> Work task: Reproduce the entries in full. Exclude all images from the copy.

Top of Stored data

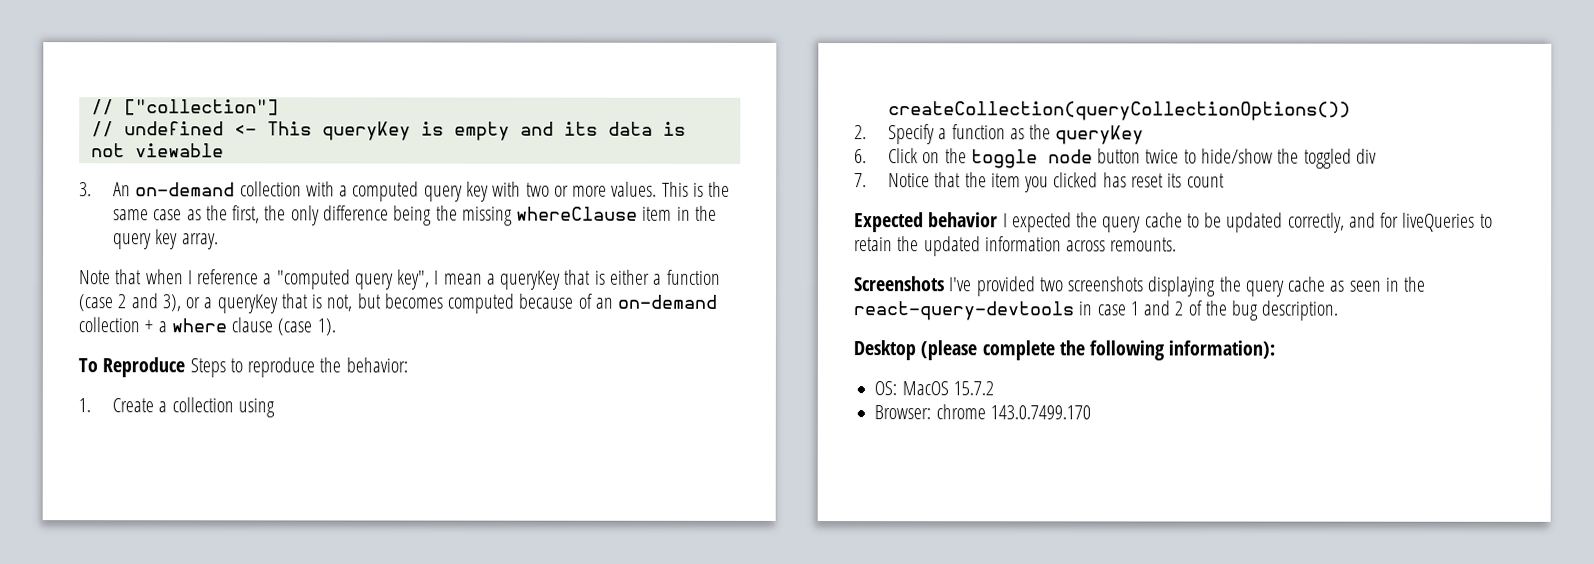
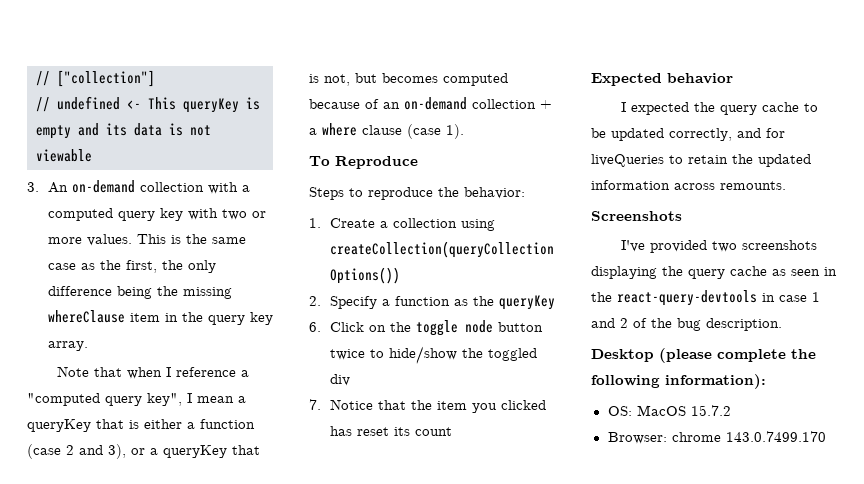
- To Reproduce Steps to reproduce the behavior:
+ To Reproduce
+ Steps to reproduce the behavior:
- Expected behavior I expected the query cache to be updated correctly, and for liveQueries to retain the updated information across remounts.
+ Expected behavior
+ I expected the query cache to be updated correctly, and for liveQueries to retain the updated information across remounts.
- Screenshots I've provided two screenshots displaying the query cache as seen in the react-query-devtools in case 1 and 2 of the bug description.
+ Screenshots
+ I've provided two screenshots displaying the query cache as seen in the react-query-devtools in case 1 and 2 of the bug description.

Bottom of Stored data

> Exercise answer:
- To Reproduce Steps to reproduce the behavior:
+ To Reproduce
+ Steps to reproduce the behavior:
- Expected behavior I expected the query cache to be updated correctly, and for liveQueries to retain the updated information across remounts.
+ Expected behavior
+ I expected the query cache to be updated correctly, and for liveQueries to retain the updated information across remounts.
- Screenshots I've provided two screenshots displaying the query cache as seen in the react-query-devtools in case 1 and 2 of the bug description.
+ Screenshots
+ I've provided two screenshots displaying the query cache as seen in the react-query-devtools in case 1 and 2 of the bug description.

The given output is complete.